New research by Nancy Moran and Tyler Jarvik, published yesterday in the journal Science, used the newly-published pea aphid genome to demonstrate that the genes the aphids use to make pink carotenoid pigments are derived not from insects but from a gene lineage nested well within the fungi.
This observation is interesting for two points. First, most animals with carotenoids don’t make them themselves; rather, they ingest them from other sources. Second, a gene transfer from fungus to animals?! Seriously? A lateral transfer across such great evolutionary distance is pretty rare and normally reserved for viruses.

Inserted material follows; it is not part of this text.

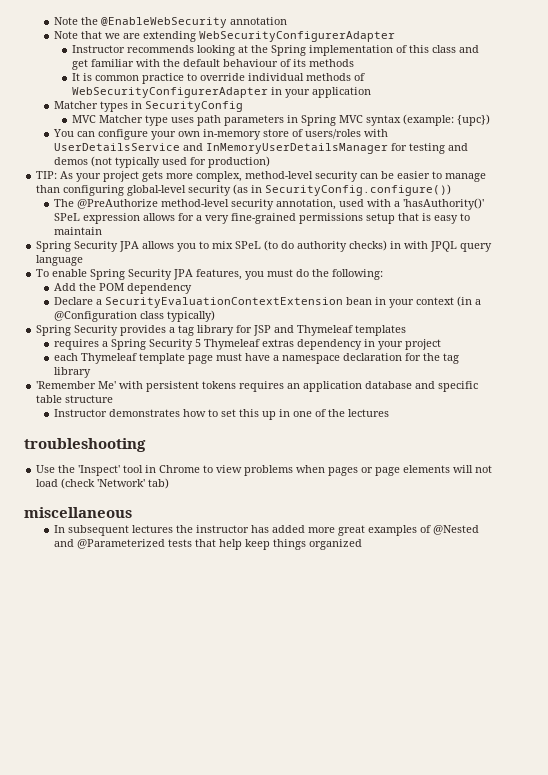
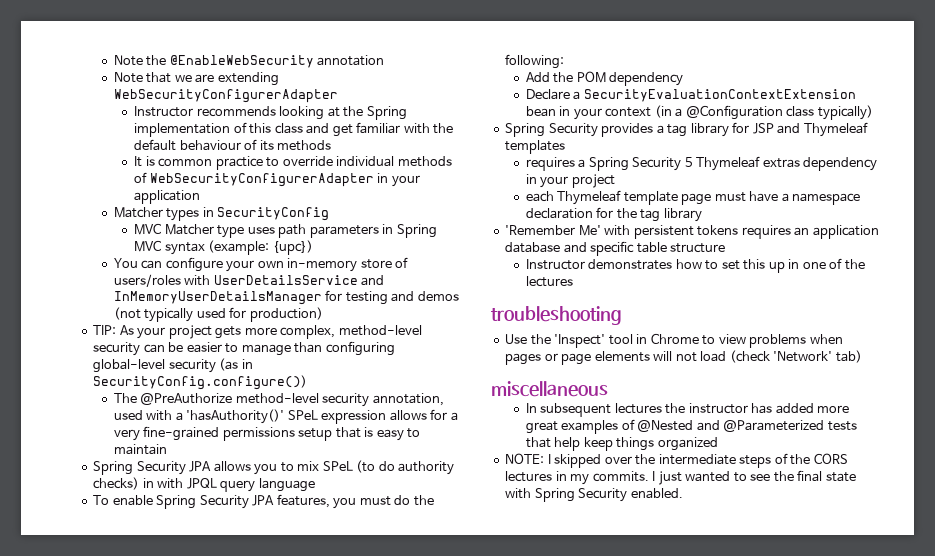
(362, 544) none -> [505,453,848,468] [505,470,856,485] [505,488,683,502] // NOTE: I skipped over the intermediate steps of the CORS lectures in my commits. I just wanted to see the final state with Spring Security enabled.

But that’s not the real reason I’m blogging the story. The real reason is that I just happen to have a unreleased photograph of a pink pea aphid- see above. This paper is a great excuse to pull it from my archives. If you’re after more thoughtful research-blogging you can read more at Arthropoda and Not Exactly Rocket Science.

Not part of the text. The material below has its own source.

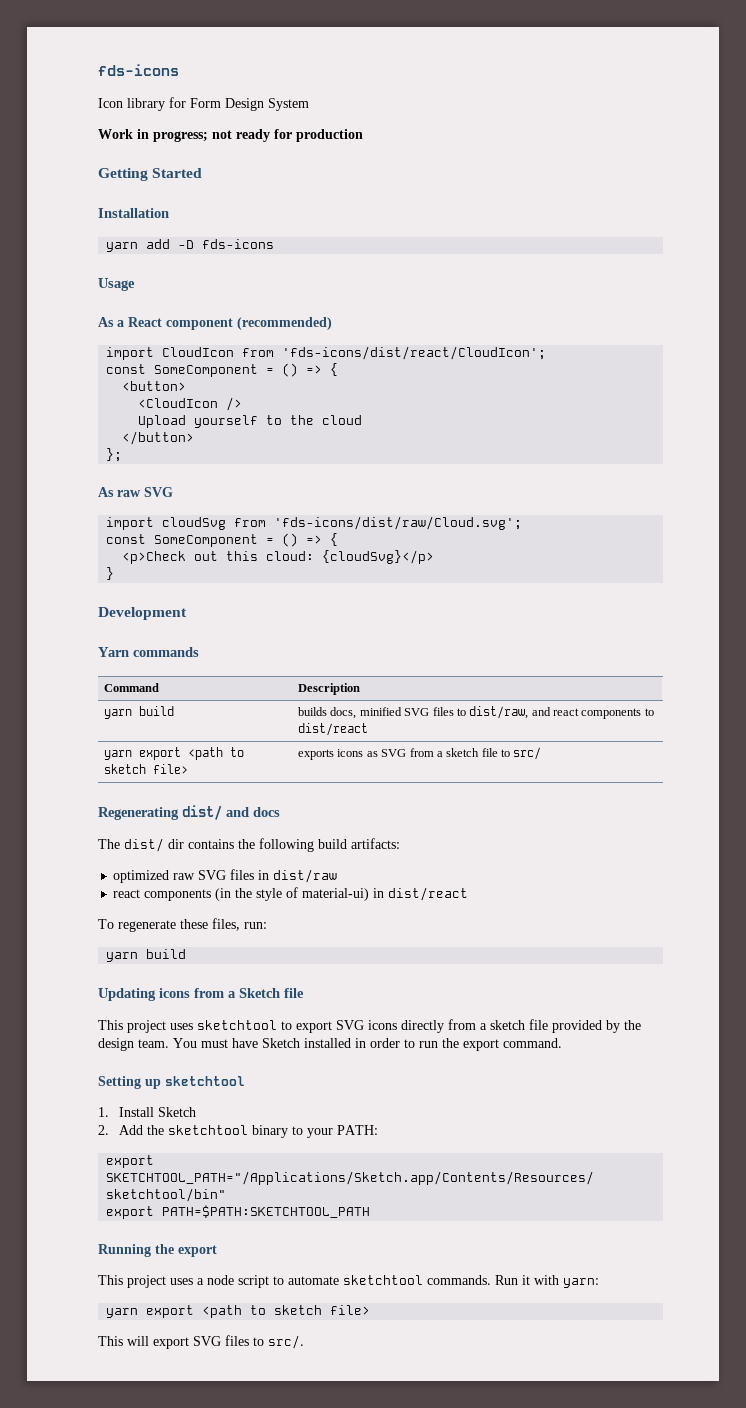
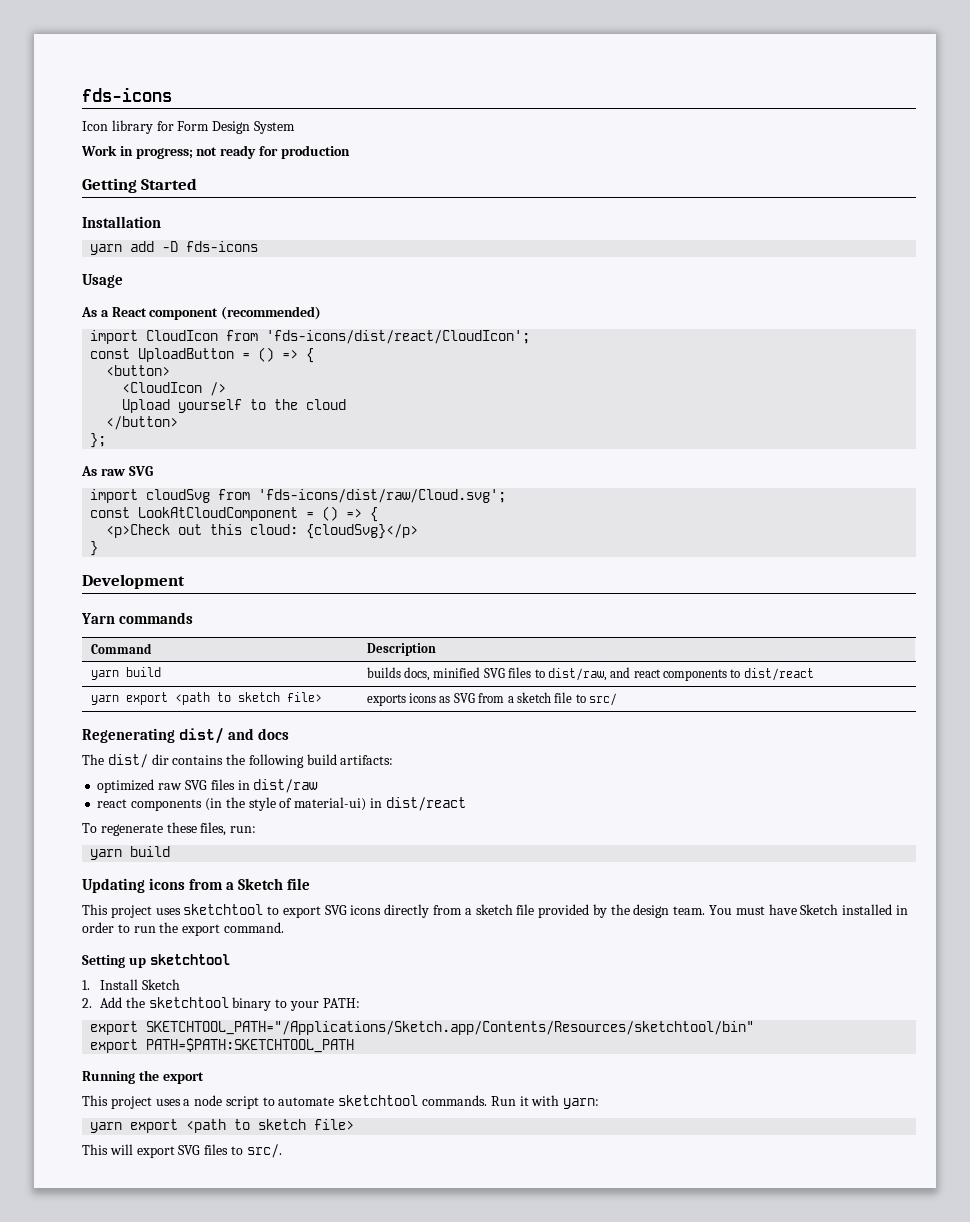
[154,364,259,377] SomeComponent -> [138,348,235,362] UploadButton
[154,534,259,547] SomeComponent -> [138,507,299,521] LookAtCloudComponent

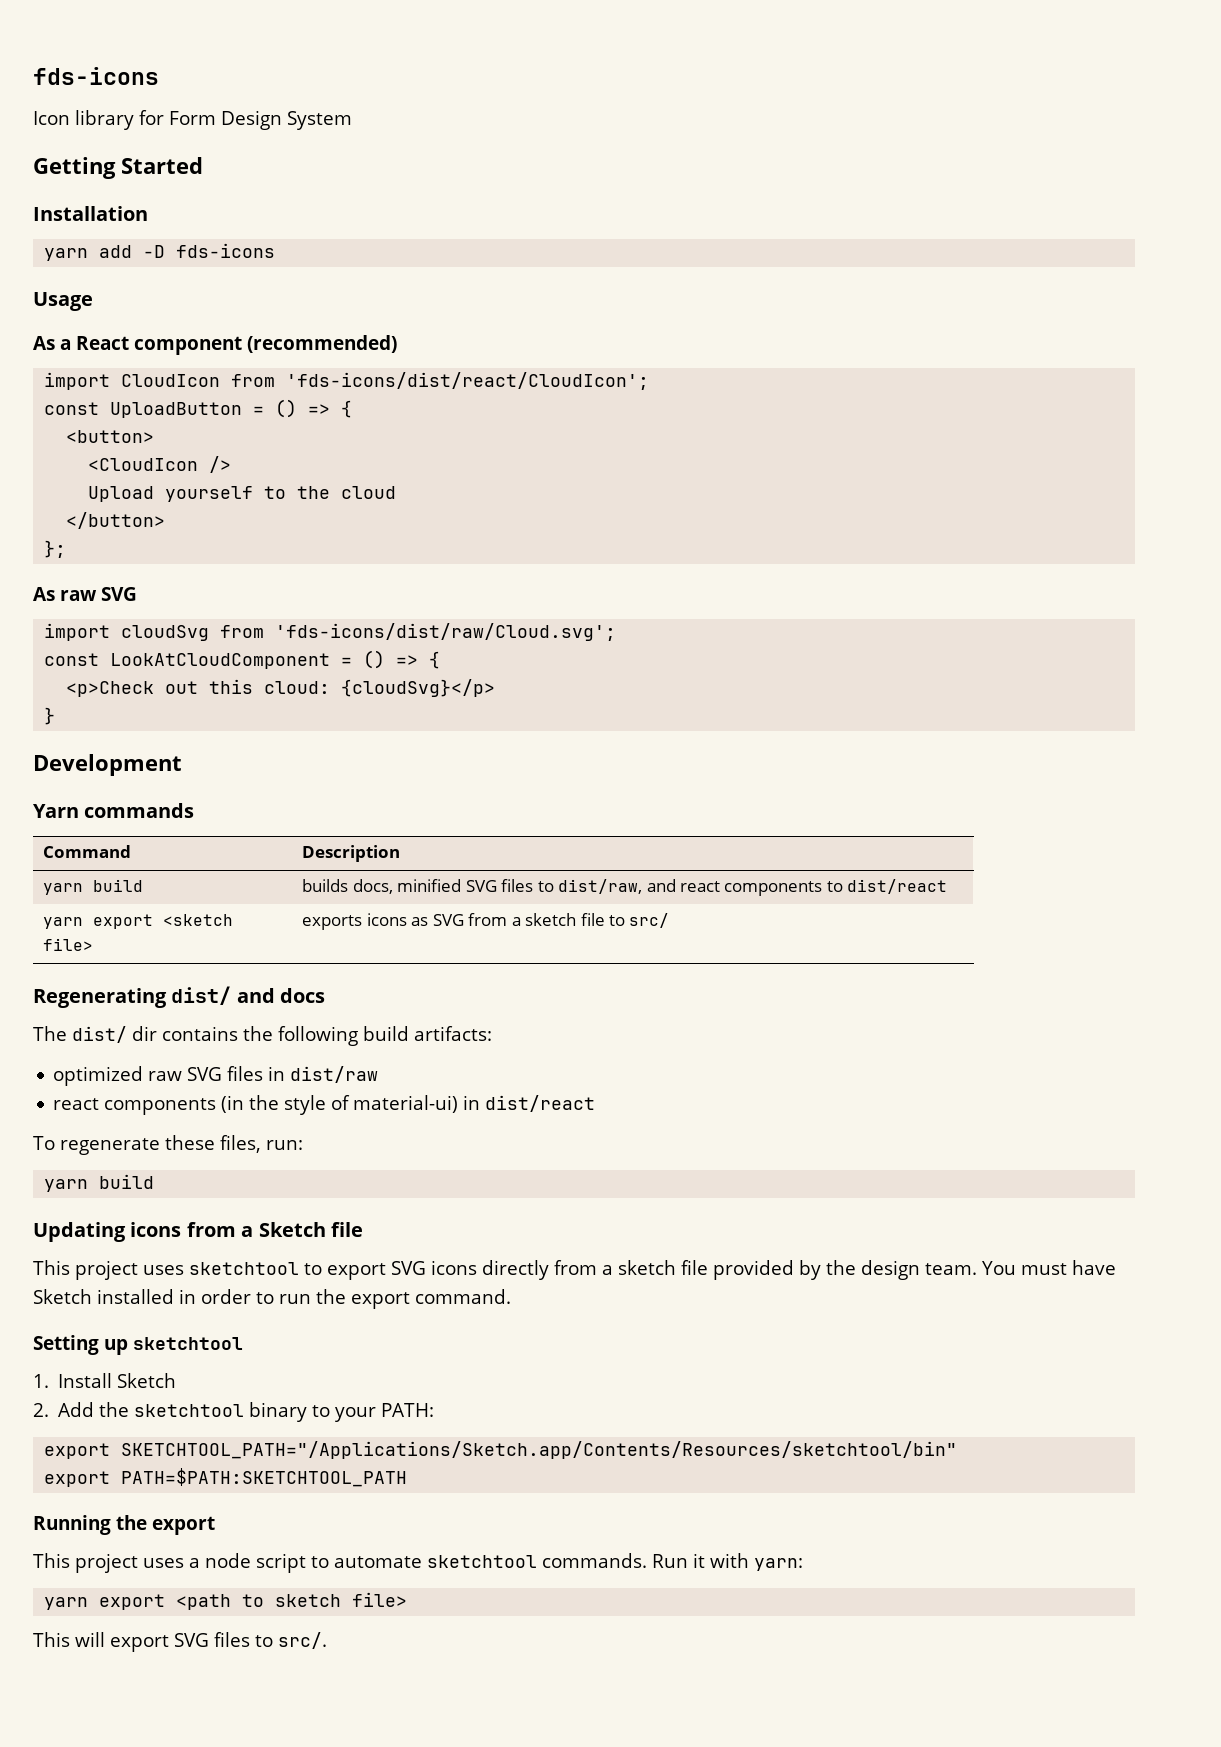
[81,145,350,159] // Work in progress; not ready for production -> (352, 120) none
[174,692,280,705] <path to sketch -> [163,914,234,926] <sketch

One last mystery worth mentioning, though, is why only some aphids in a population have the fungal genes. Under normal circumstances genetic drift or natural selection would either have purged the novel genes from the aphid populations or fixed them so that all individuals had them. For both green and pink forms to exist implicates some form of balancing selection. In this case, it might be because various aphid predators have different preferences.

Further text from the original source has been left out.